Since the Covid-19 crisis began, China has approached the pandemic in profoundly different ways than democratic countries. Earlier this year, officials concerned about a punitive response from the Chinese Communist Party apparently delayed their warnings about the virus. Then, reflecting the CCP’s penchant for secrecy, Beijing released questionable data about the number of infections. Now, we’re learning that Beijing has perverted the human impulse to help those in need into a weapon of the state.
Communist China views civil-society organizations—churches, mosques, the Falun Gong—as treacherous because of their independence from the state. Indeed, shortly after taking power in the 1940s, Mao Zedong expelled Protestant missionaries from the country. The CCP has gone so far as to dismantle the most basic unit of civilization outside government—the family—through its infamous one-child policy, which effectively bans the existence of brothers and sisters. Today, it’s impolite to ask if someone has children. Instead, one must ask, “Do you have a child?”
The CCP is taking no chances that independent forms of mutual aid might arise from the pandemic. As The Economist recently reported, “volunteers” delivering food to the self-isolating weren’t neighbors acting out of kindness but, rather, neighborhood-based CCP enforcers, whose presence dates to the Mao era. Though Party members delivered supplies, they also used webcams to ensure that people stayed inside. During the crisis, they’ve acted as guards at some 100,000 neighborhoods, “policing who could leave and enter.” In addition, they have deployed the government’s latest instructions via WeChat.

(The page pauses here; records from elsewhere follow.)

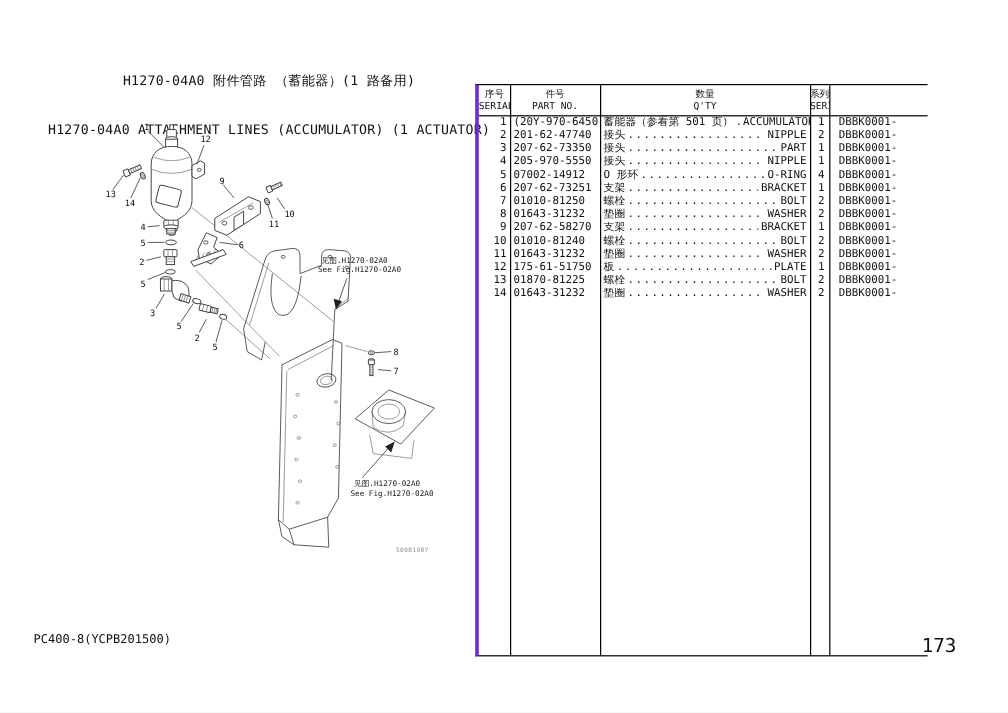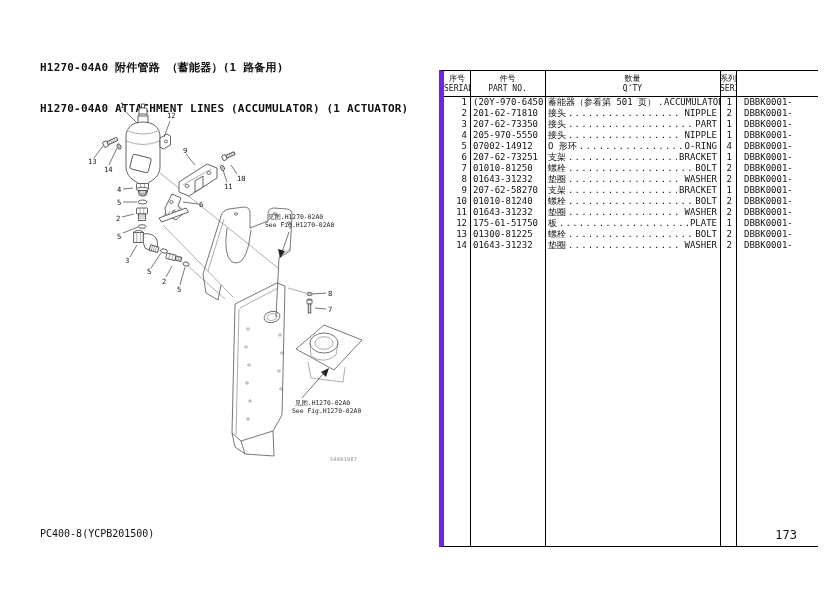--- a/index.html
+++ b/index.html
@@ -8,7 +8,7 @@
 
   
   #title-block{position:absolute;left:40px;top:34px;font-size:11px;line-height:13.5px;
-               font-weight:bold;letter-spacing:0.2px;white-space:pre;}
+               font-weight:normal;letter-spacing:0.2px;white-space:pre;text-align:center;}
 
   
   #parts-table{position:absolute;left:439px;top:70px;width:374px;height:475px;

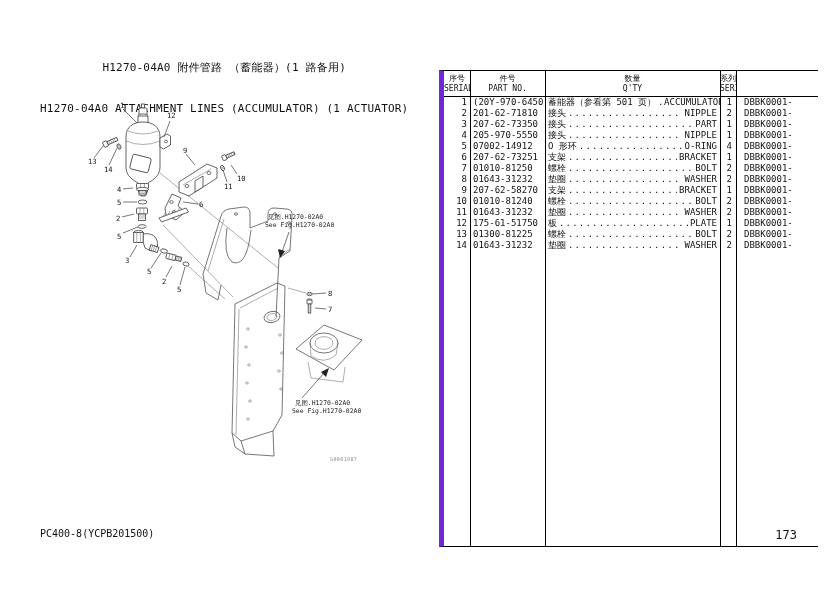--- a/index.html
+++ b/index.html
@@ -11,8 +11,8 @@
                font-weight:normal;letter-spacing:0.2px;white-space:pre;text-align:center;}
 
   
-  #parts-table{position:absolute;left:439px;top:70px;width:374px;height:475px;
-               border-top:1px solid #000;border-bottom:1px solid #000;border-left:5px solid #6d28d9;}
+  #parts-table{position:absolute;left:396px;top:70px;width:374px;height:475px;
+               border-top:1px solid #000;border-bottom:1px solid #000;border-left:3px solid #6d28d9;}
   .vline{position:absolute;top:0;bottom:0;width:1px;background:#000;}
   #tbl-header{position:relative;height:26px;border-bottom:1px solid #000;
               display:grid;grid-template-columns:26px 75px 175px 16px 82px;

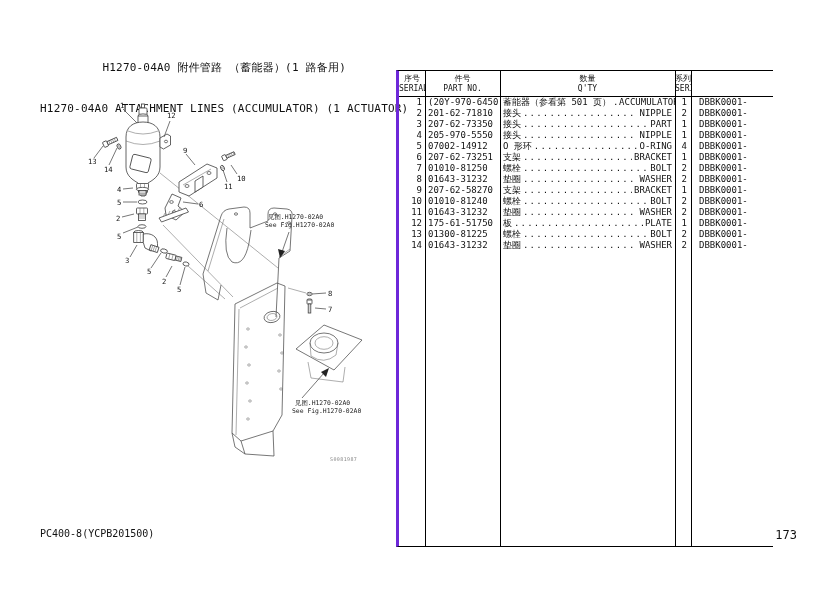--- a/index.html
+++ b/index.html
@@ -277,7 +277,7 @@
         </div>
         <div class="trow">
           <div class="c-index">2</div>
-          <div class="c-part">201-62-71810</div>
+          <div class="c-part">201-62-47740</div>
           <div class="c-desc">
             <div class="cn">接头</div>
             <div class="leader">........................................................................................................................</div>

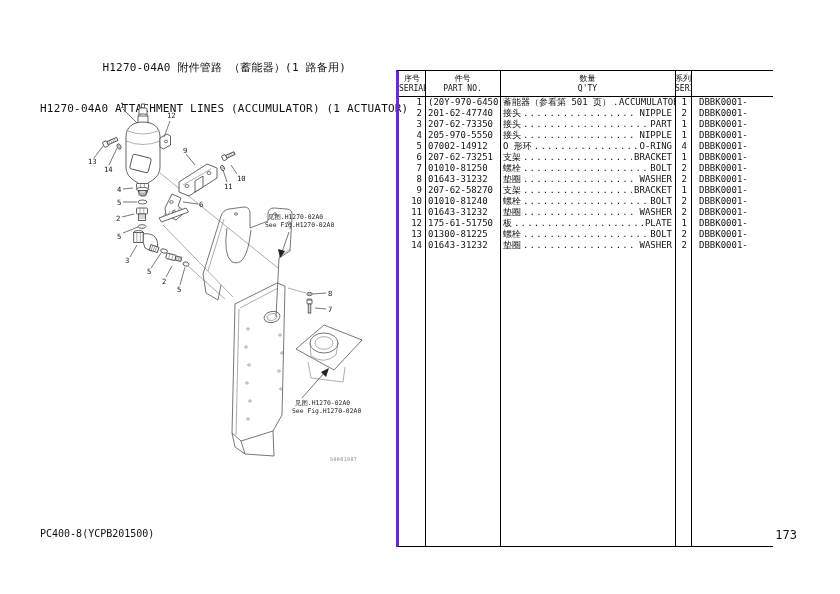--- a/index.html
+++ b/index.html
@@ -398,7 +398,7 @@
         </div>
         <div class="trow">
           <div class="c-index">13</div>
-          <div class="c-part">01300-81225</div>
+          <div class="c-part">01870-81225</div>
           <div class="c-desc">
             <div class="cn">螺栓</div>
             <div class="leader">........................................................................................................................</div>

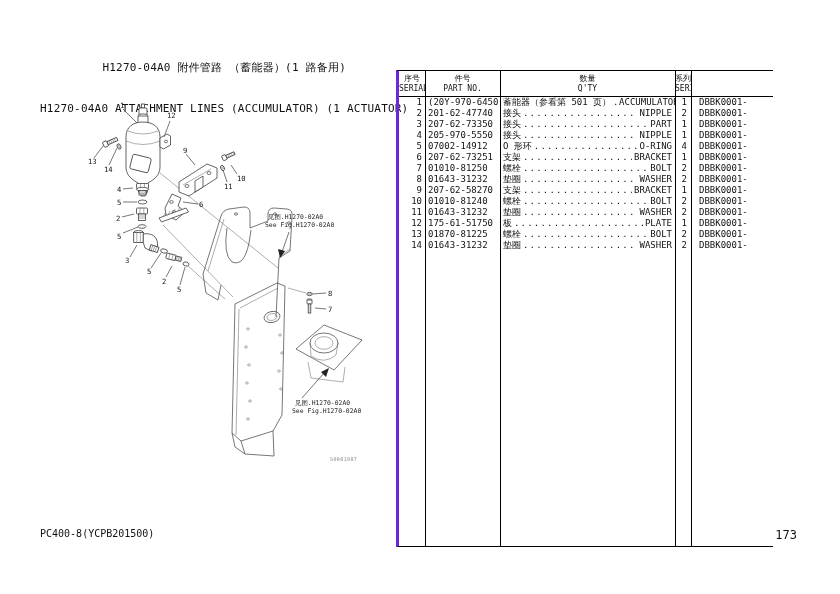--- a/index.html
+++ b/index.html
@@ -45,7 +45,7 @@
                   letter-spacing:0.4px;color:#888;}
 
   
-  #footer-left{position:absolute;left:40px;top:528px;font-size:10px;}
+  #footer-left{position:absolute;left:28px;top:528px;font-size:10px;}
   #page-number{position:absolute;right:43px;top:528px;font-size:12px;}
 </style>
 </head>

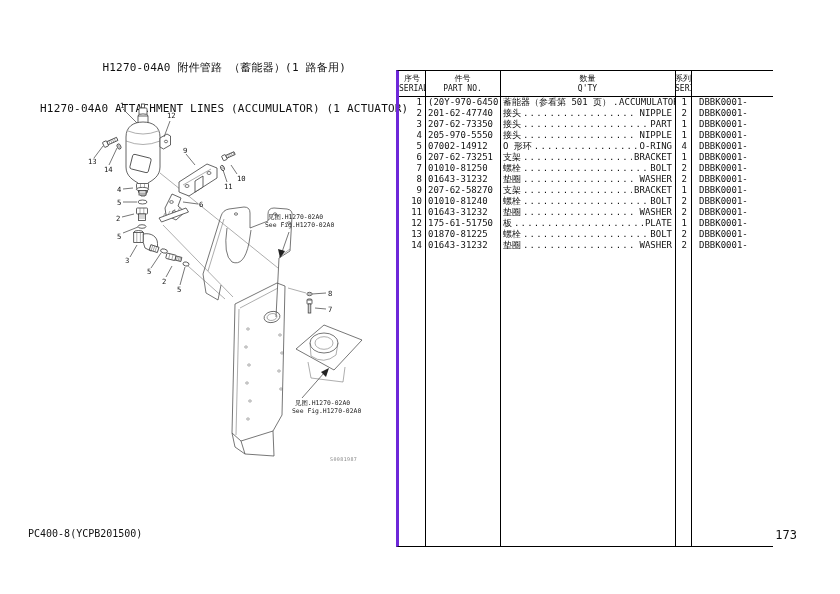--- a/index.html
+++ b/index.html
@@ -46,7 +46,7 @@
 
   
   #footer-left{position:absolute;left:28px;top:528px;font-size:10px;}
-  #page-number{position:absolute;right:43px;top:528px;font-size:12px;}
+  #page-number{position:absolute;right:43px;top:528px;font-size:16px;}
 </style>
 </head>
 <body>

These policies represented much more than an energetic effort to enforce local lockdowns. As The Economist notes, the central government had become increasingly concerned that homeowners’ associations and apartment residents’ groups didn’t necessarily include Party members. In response, the government is moving to ensure such representation through “red property management,” which allows the CCP to become the residents’ voice. The pandemic, in other words, has helped the Party weaponize civil society and stop the growth of independent voices and groups.
By contrast, in America, the pandemic has renewed the tradition of mutual aid, from neighbors helping isolated seniors to nonprofits helping struggling restaurants to feed health-care workers and those suffering from “food insecurity.” Americans take it for granted that such efforts arise independent of government and are laudable. The pandemic has served as an important reminder of the independence and vitality of American civil society, with its multitudinous institutions, including new ones that have formed in response to Covid-19.

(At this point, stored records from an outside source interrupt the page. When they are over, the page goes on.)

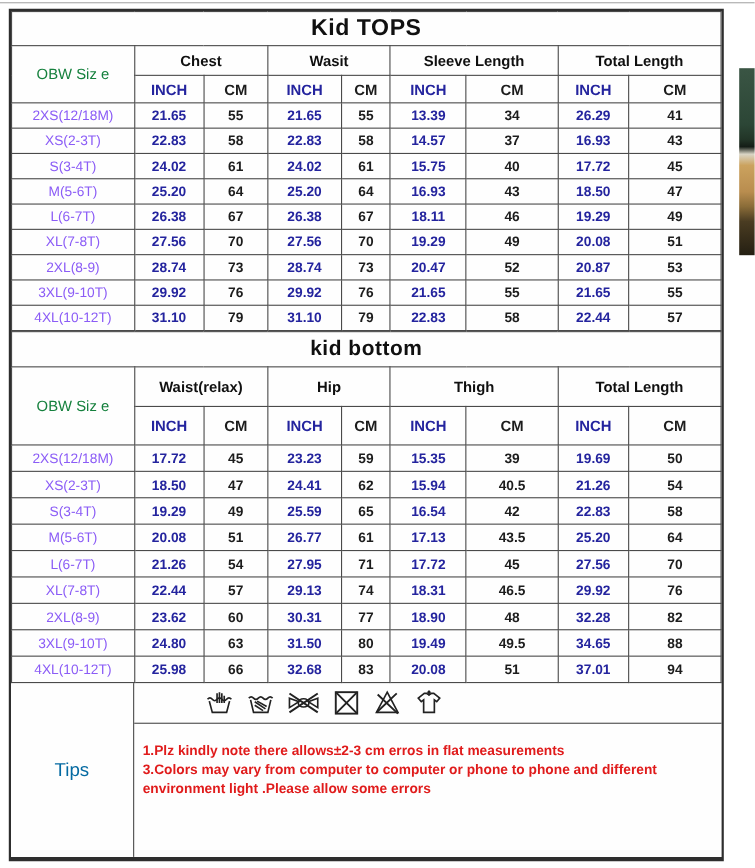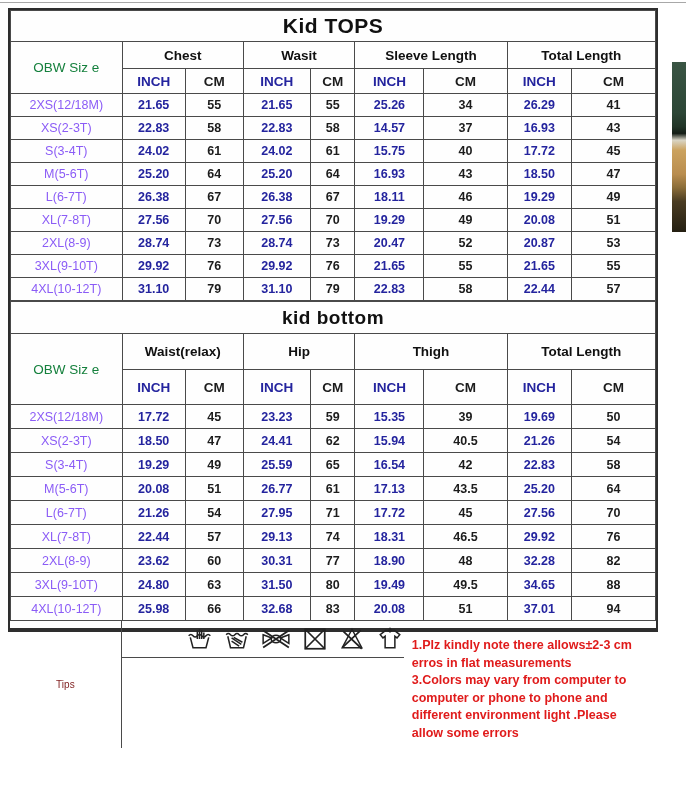--- a/index.html
+++ b/index.html
@@ -12,7 +12,7 @@
   .top-line{position:absolute;top:2px;left:0;width:100%;height:1px;background:#a8a8a8;}
 
   .chart-wrap{
-    position:absolute;left:8px;top:8px;width:650px;height:624px;
+    position:absolute;left:8px;top:8px;width:650px;height:775px;
     border:2px solid #2e2e2e;border-bottom-width:4px;
     background:#fefefe;
     display:flex;flex-direction:column;box-sizing:border-box;

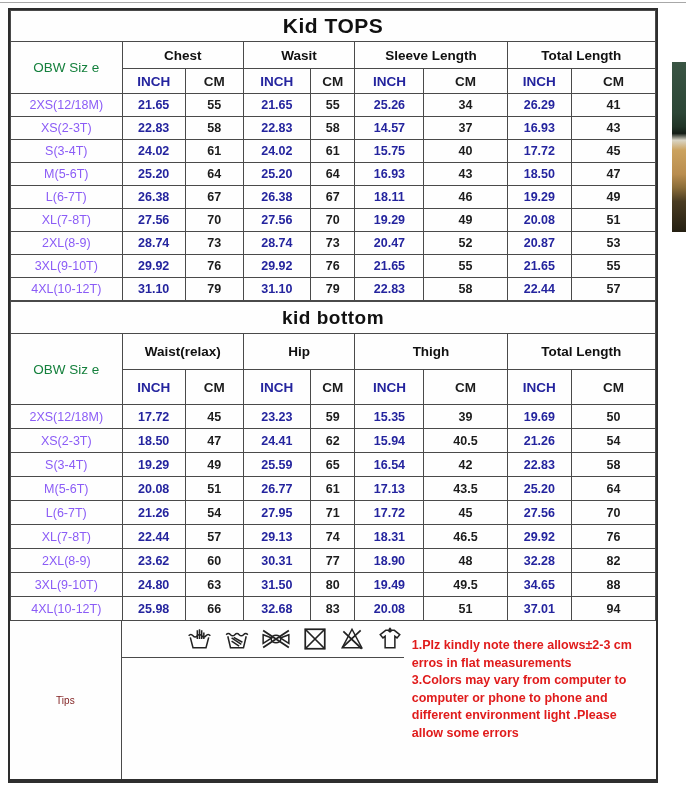--- a/index.html
+++ b/index.html
@@ -115,7 +115,7 @@
           <td class="cm">55</td>
           <td class="inch">21.65</td>
           <td class="cm">55</td>
-          <td class="inch">25.26</td>
+          <td class="inch">13.39</td>
           <td class="cm">34</td>
           <td class="inch">26.29</td>
           <td class="cm">41</td>

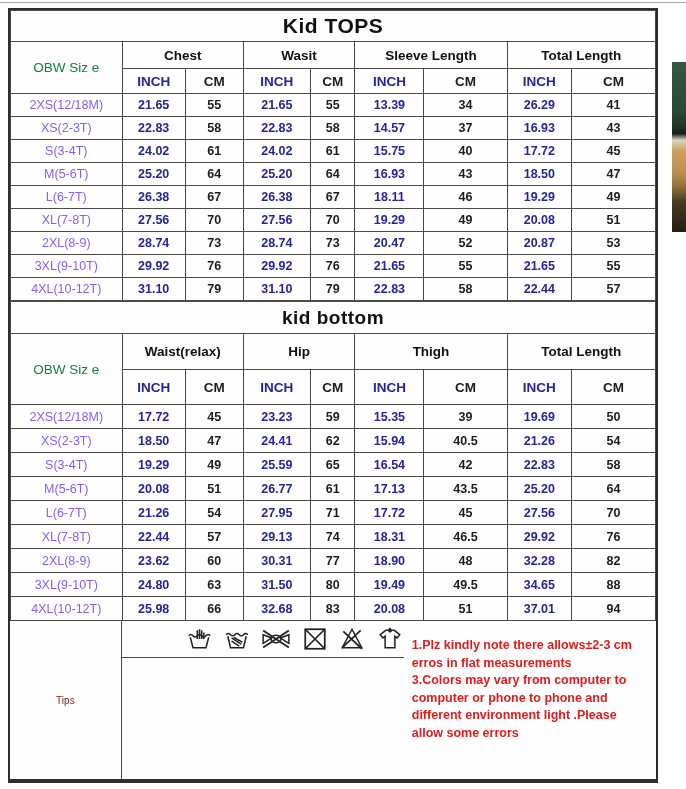--- a/index.html
+++ b/index.html
@@ -47,7 +47,7 @@
     display:flex;align-items:center;justify-content:center;
     font-size:10px;color:#7f1d1d;
   }
-  .tips-right{display:flex;flex-direction:row;min-width:0;}
+  .tips-right{display:flex;flex-direction:column;min-width:0;}
   .icons-row{
     height:37px;border-bottom:1px solid #4a4a4a;
     display:flex;align-items:center;gap:11px;padding-left:64px;box-sizing:border-box;

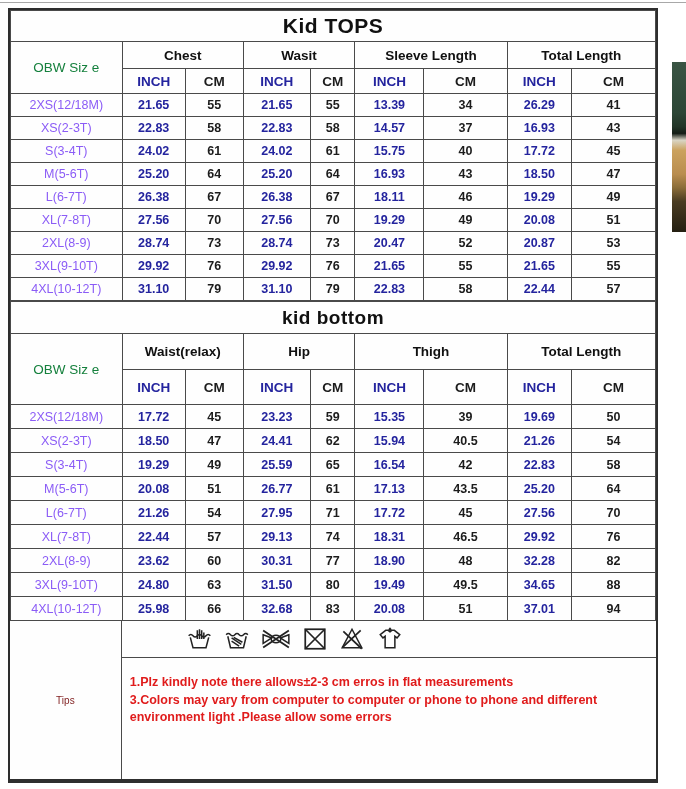--- a/index.html
+++ b/index.html
@@ -45,7 +45,7 @@
   .tips-label{
     border-right:1px solid #4a4a4a;
     display:flex;align-items:center;justify-content:center;
-    font-size:10px;color:#7f1d1d;
+    font-size:17px;color:#0369a1;
   }
   .tips-right{display:flex;flex-direction:column;min-width:0;}
   .icons-row{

It’s a reminder, too, that socialism—with central planning in its DNA—will inevitably view civil society as a threat. Indeed, in Resilience, an American democratic-socialist journal, Russel Arben Fox has acknowledged as much. “We serve socialism poorly by failing to recognize how much of the opposition of conservative people, rural people, and most particularly church-going people to democratic socialism is the result of the sense that there would be no space under the socialist order for their communities and traditions,” Fox wrote. He raises a disturbing question: “Given that many of those traditional beliefs and local practices are inegalitarian or exclusionary, why should we take their fears seriously?”
Even framing the question that way reveals all one needs to know about socialism or Communism. If anyone needs further information, Beijing is providing it.